Self-Management of Chronic Pain in Primary Care

A multimodal approach may meet a multitude of needs.
Pages 45-50

Opioid overuse has led to federal, state, and local initiatives to reduce its serious consequences on health and healthcare costs.1 Yet, patients with chronic pain face an immense burden. Given the adverse effects on their mental, physical, and social wellbeing, they often live with a diminished quality of life, functional limitations, and loss of productivity.2,3

Despite the complexity of chronic pain, at least half of all patients receive their healthcare from a primary care clinician. This raises a striking conundrum since primary care practitioners (PCPs) have been found to harbor negative attitudes toward patients with chronic pain, driven by a sense of insufficiency in addressing this patient compliant;4-6 this hesitancy may be explained at least in part by limited training in pain management.6

The challenge faced by PCPs in managing chronic pain has been hampered further by limited resources, especially among low-income patients who are under- or uninsured. As shown in recent studies led by Turner, et al, managing these patients has been made all the more difficult because their families and friends have a limited understanding of chronic pain conditions.7

In one study, a representative sample of Hispanics who did not have a diagnosis of chronic pain were surveyed from five southwestern states; only 12% of respondents said they “knew a lot” about chronic pain.8 This small group was more likely to endorse the need for pain medications to manage pain at increasing doses. This belief reflects a common acceptance of relying on opioids and other prescription medications to treat chronic pain conditions that may respond at least as well to multimodal, non-pharmacologic interventions to control pain and reduce the myriad negative effects on daily living.

A review of various non-pharmacological, self-management options for chronic pain patients to apply. (Source: 123RF)

Turning to Biopsychosocial Approaches to Manage Chronic Pain

Employing a biopsychosocial model to pain management in the primary care setting would introduce PCPs to a valuable conceptual framework that captures biological, somatic, cognitive, and affective dimensions of chronic pain.
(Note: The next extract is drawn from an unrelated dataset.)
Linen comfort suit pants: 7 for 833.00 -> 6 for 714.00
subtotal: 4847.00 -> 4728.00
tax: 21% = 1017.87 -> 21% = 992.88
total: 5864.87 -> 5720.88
This approach has the ability to positively address “central pain processes” and amplify its negative effects on activities of daily living, interpersonal relationships, social expectations, work history, and social support/isolation.9,10

To effectively address the multidimensional effects of chronic pain, patients need self-management training about behaviors, strategies, and activities that may help to control the destructive effects of pain on their quality of life. Use of self-management methods have proven highly effective for people with diabetes mellitus, a similarly complex condition, and has become a well-accepted component of diabetes care, covered by insurance.11 Diabetes self-management training, for example, typically involves certified trainers and a team-based approach.11-15 To date, this disease approach has not been implemented broadly to assist patients with chronic pain to more effectively manage this severely disabling condition, even as its value has been recognized by the Institute of Medicine, which defines self-management of chronic pain as involving the following:16

  • Adhering to medical treatment
  • Managing personal, family, and social roles and responsibilities through cognitive and behavioral strategies
  • Managing emotional consequences of conditions associated with chronic pain.
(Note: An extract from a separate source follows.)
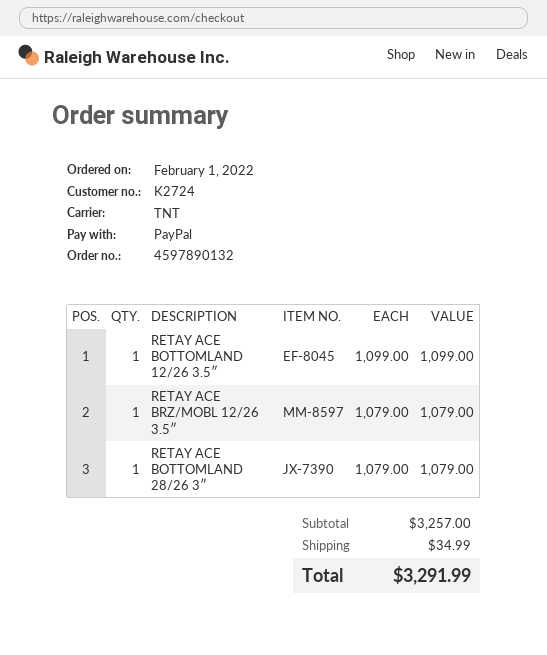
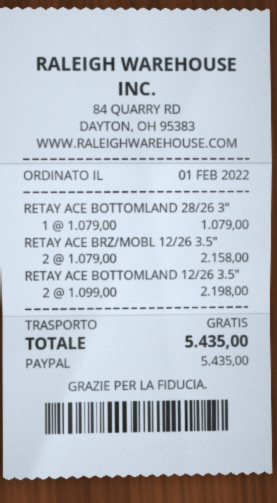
RETAY ACE BOTTOMLAND 12/26 3.5″: 1 x 1099.00 = 1099.00 -> 2 x 1099.00 = 2198.00
RETAY ACE BRZ/MOBL 12/26 3.5″: 1 x 1079.00 = 1079.00 -> 2 x 1079.00 = 2158.00
shipping: 34.99 -> 0.00
total: 3291.99 -> 5435.00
Successful self-management requires the patient to develop a mastery of transferable skills and strategies for many aspects of living with chronic pain, such as: goal setting, activity pacing, relaxation, thought challenging, positive self-reinforcement,
self-monitoring, problem-solving, decision-making, and resource identification.17-30

A review of 46 randomized controlled trials of pain self-management education identified these common components: psychological training, lifestyle modification, pain education, physical activity, and mind-body therapy.31 Each component has the potential to transform primary care pain management by providing efficient, affordable approaches that can be integrated into clinical practice. Further, recent guidelines from the Centers for Disease Control and Prevention and the US Department of Health and Human Services’ National Pain Strategy endorse multimodal, non-pharmacologic interventions as first-line treatment for chronic pain.32,33 The following hypothetical case demonstrates the challenges patients may face without this training.

Patient Case: “I’m stuck, what else can I do?”

John D is a 44-year-old Hispanic male married for 15 years to Violet. They have two teenage sons. John and Violet own a busy restaurant. However, John injured his lower back in an accident at home. After three months on acetaminophen and ibuprofen, he visited his PCP who found no neurologic impairment upon examination. The PCP prescribed cyclobenzaprine and Tylenol with codeine (60 mg every 4 to 6 hours). The PCP also referred John for physical therapy (PT). He returned to the office one month later for a follow-up appointment. He reported running out of the prescribed medications and being “too busy” to go for a PT consultation. His PCP administered a steroid injection in the lumbar spine that provided temporary relief, renewed his opioid prescription, and ordered an MRI, which revealed no abnormalities. Over time, however, John continued to report disabling pain, and asked for stronger medication for pain relief, which the PCP refused. John exhibited frustration, as did his wife, who accompanied him on visits and complained about her husband’s inability to function at work or to help with the children. When the PCP suggested that John see a pain specialist, both he and his wife indicated that they did not have the financial means for this type of care and needed to continue to receive their care at the primary care practice.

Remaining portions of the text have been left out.